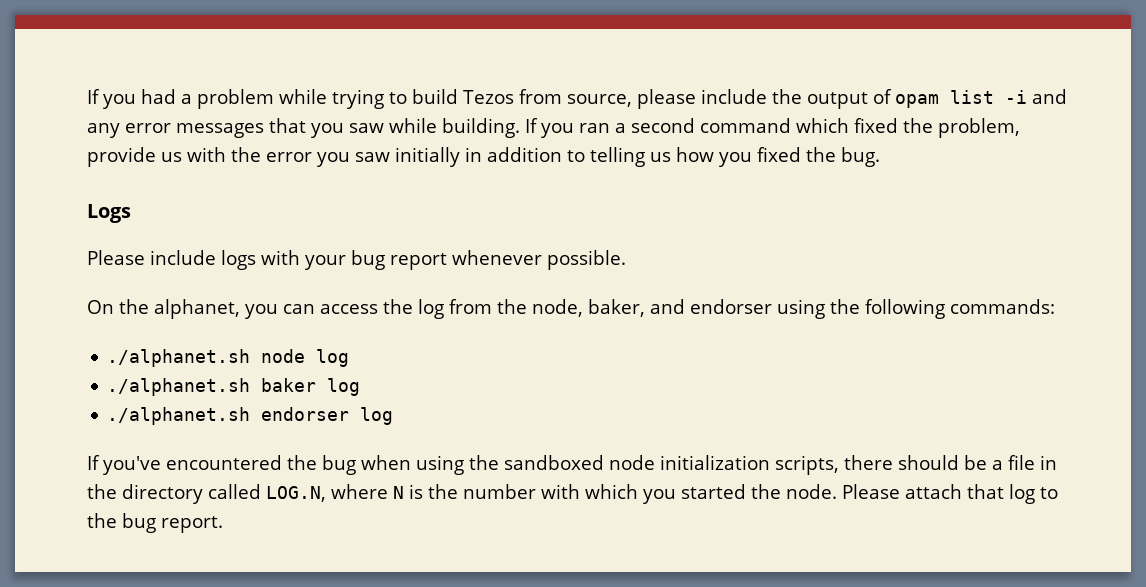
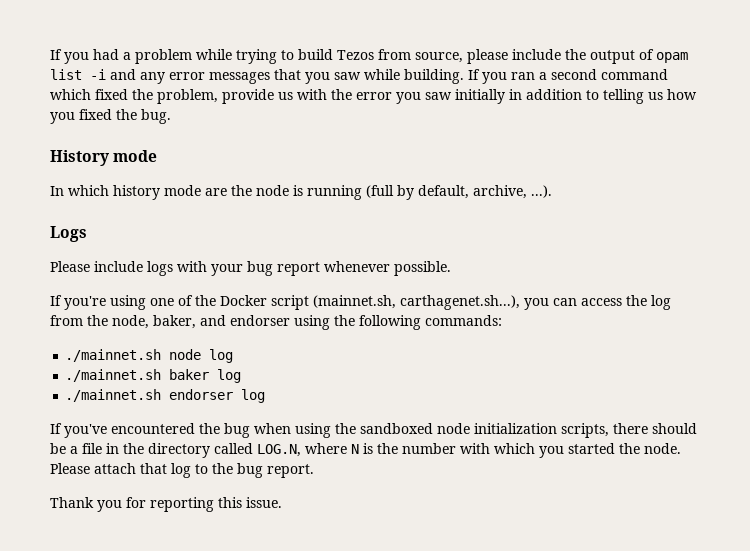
+ History mode
+ In which history mode are the node is running (full by default, archive, ...).
- On the alphanet, you can access the log from the node, baker, and endorser using the following commands:
+ If you're using one of the Docker script (mainnet.sh, carthagenet.sh...), you can access the log from the node, baker, and endorser using the following commands:
- ./alphanet.sh node log
+ ./mainnet.sh node log
- ./alphanet.sh baker log
+ ./mainnet.sh baker log
- ./alphanet.sh endorser log
+ ./mainnet.sh endorser log
+ Thank you for reporting this issue.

__YOUR OBJECTIVE__
Look for the word "mode" in the listing above, and copy every line where you find it.

__TASK OUTPUT__
+ History mode
+ In which history mode are the node is running (full by default, archive, ...).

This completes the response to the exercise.